Markov Chains and Monte Carlo Algorithms

1. General state space Markov chains

Most applications of Markov Chain Monte Carlo algorithms (MCMC) are concerned with continuous random variables, i.e the corresponding Markov chain has a continuous state space S. In this section we will give a brief overview of the theory underlying Markov chains with general state spaces. Although the basic principles are not much different from the discrete case, the study of general state Markov chainns involves many more technicalities and subtleties. Though this section is concerned with general state spaces we will notationally assume that the state space is { S = \mathbb{R}^{d}} We need a definition of a Markov chain, to be a stochastic process in which, conditionally on the present, the past and the future are independent. In the discrete case we formalised this idea using the conditional probability of {{X_t = j}} given different collections of past events.
In a general state space it can be that all events of the type {{X_t = j}} have probability 0, as it is the case for a process with a continuous state space. A process with a continuous state space spreads the probability so thinly that the probability of hitting one given state is 0 for all states. Thus we have to work with conditional probabilities of sets of states, rather than individual states.

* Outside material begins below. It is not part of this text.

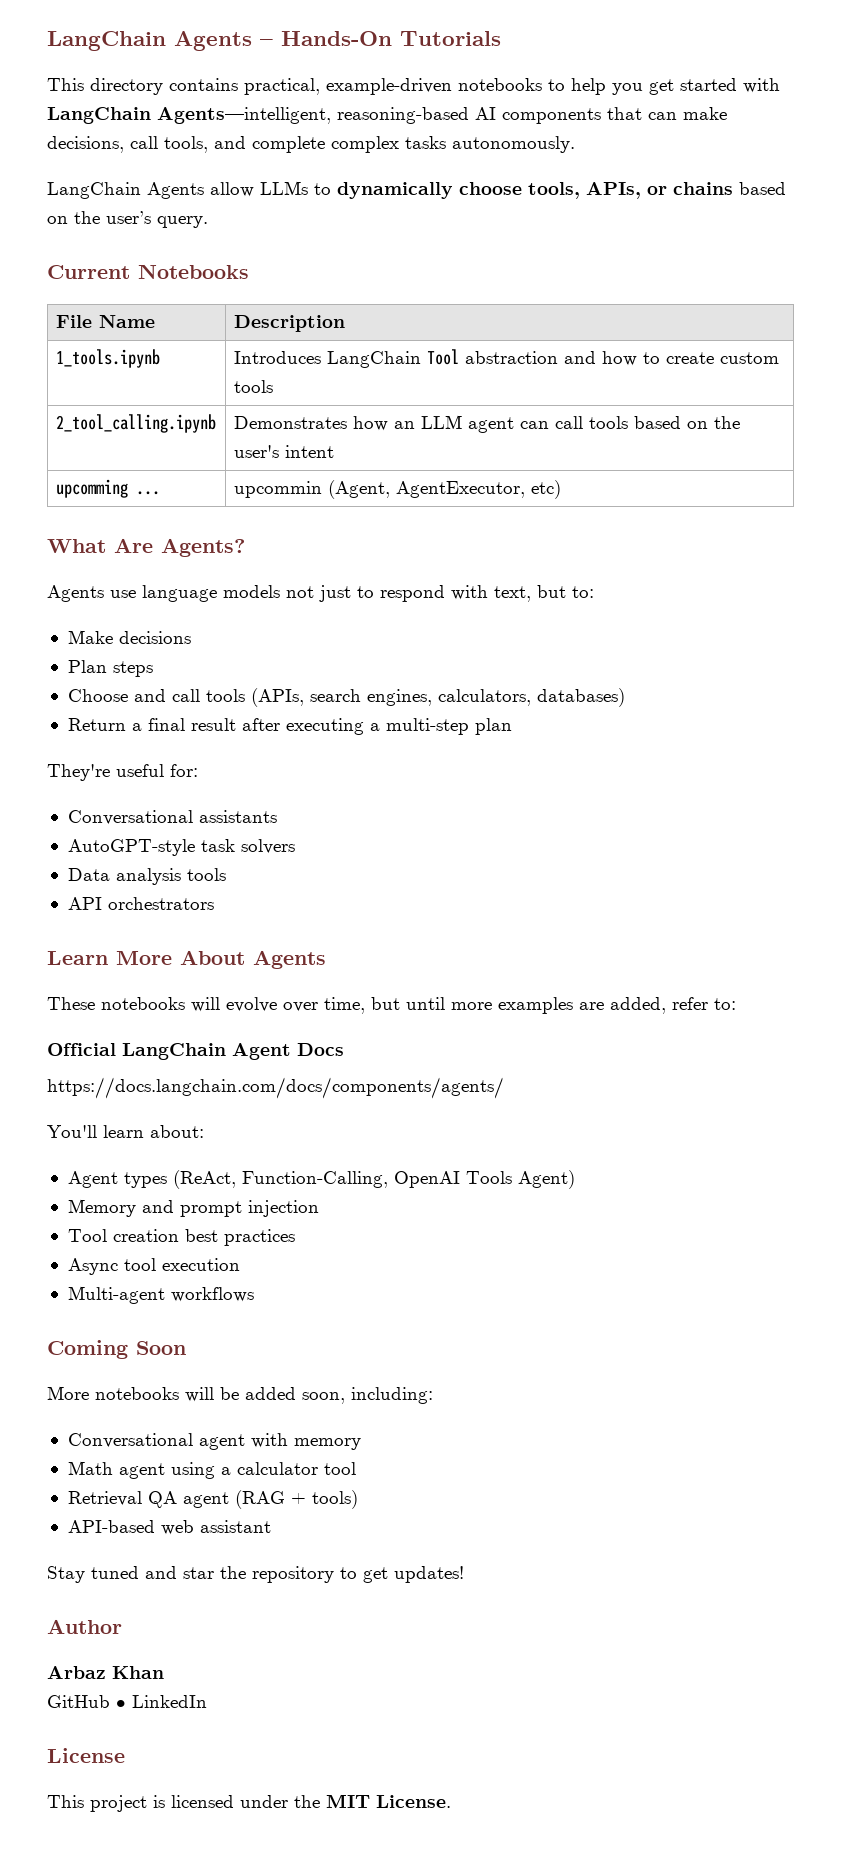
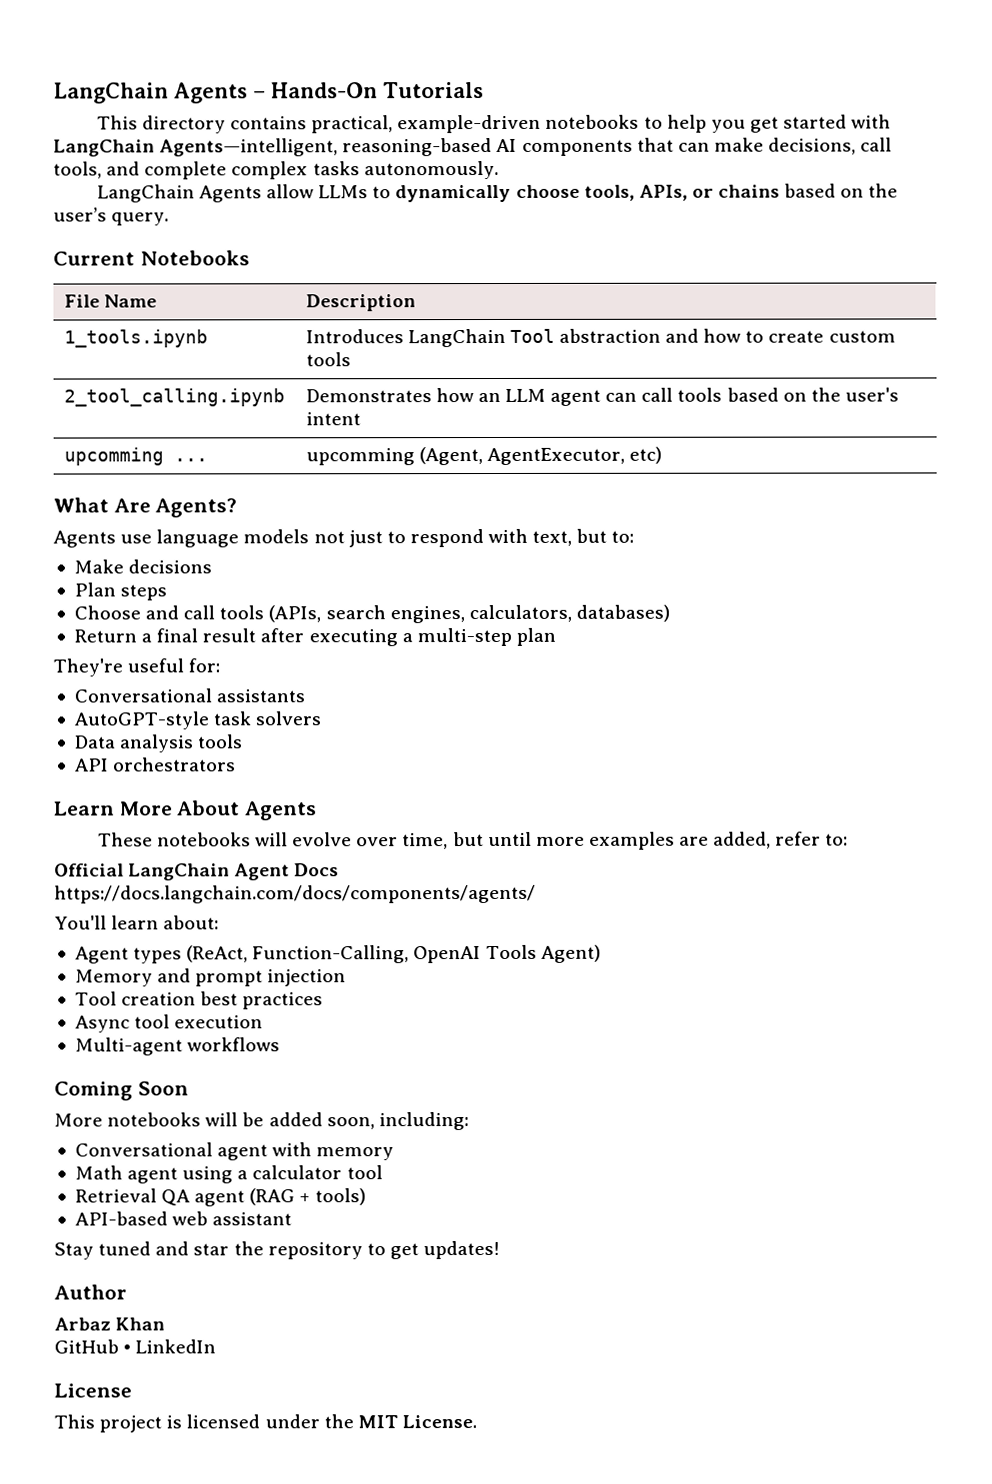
- upcomming ... | upcommin (Agent, AgentExecutor, etc)
+ upcomming ... | upcomming (Agent, AgentExecutor, etc)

Definition 1 (Markov chain) . Let X be a stochastic process in discrete time with general state space S. X is called a Markov chain if X satisfies the Markov property

\displaystyle  \mathbb{P}(X_{t+1} \in A|X_0 = x_0, \cdots , X_t = x_t) = \mathbb{P}(X_{t+1} \in A| X_t = x_t) \ \ \ \ \ (1)

for all measurable sets {A \subset S}.

In the following we will assume that the Markov chain is homogeneous. i.e. the probabilities {\mathbb{P}} {(X_{t+1} \in A| X_t = x_t)} are independent of t. For the remainder of this section we shall also assume that we can express the probability from definition 1 using a transition kernel {K: S \times S \rightarrow \mathbb{R}^{+}_{0}:}

\displaystyle  \mathbb{P}(X_{t+1} \in A| X_t = x_t) = \int_A K(x_t,x_{t+1})dx_{t+1} \ \ \ \ \ (2)

where the integration is with respect to a suitable dominating measure, i.e. for example with respect to the Lebesgue measure if S = {\mathbb{R}^d}. The transition kernel K(x,y) is thus just the conditional probability density of {X_{t+1}} given {X_t = x_t}. We obtain the special case of the definition of a transition kernel.

Definition 2 The matrix { \mathbf{K} = (k_{ij})_{ij} = \mathbb{P}(X_{t+1} = j|X_{t} = i)} is called the transition kernel (or transition matrix) of the homogeneous Markov chain X.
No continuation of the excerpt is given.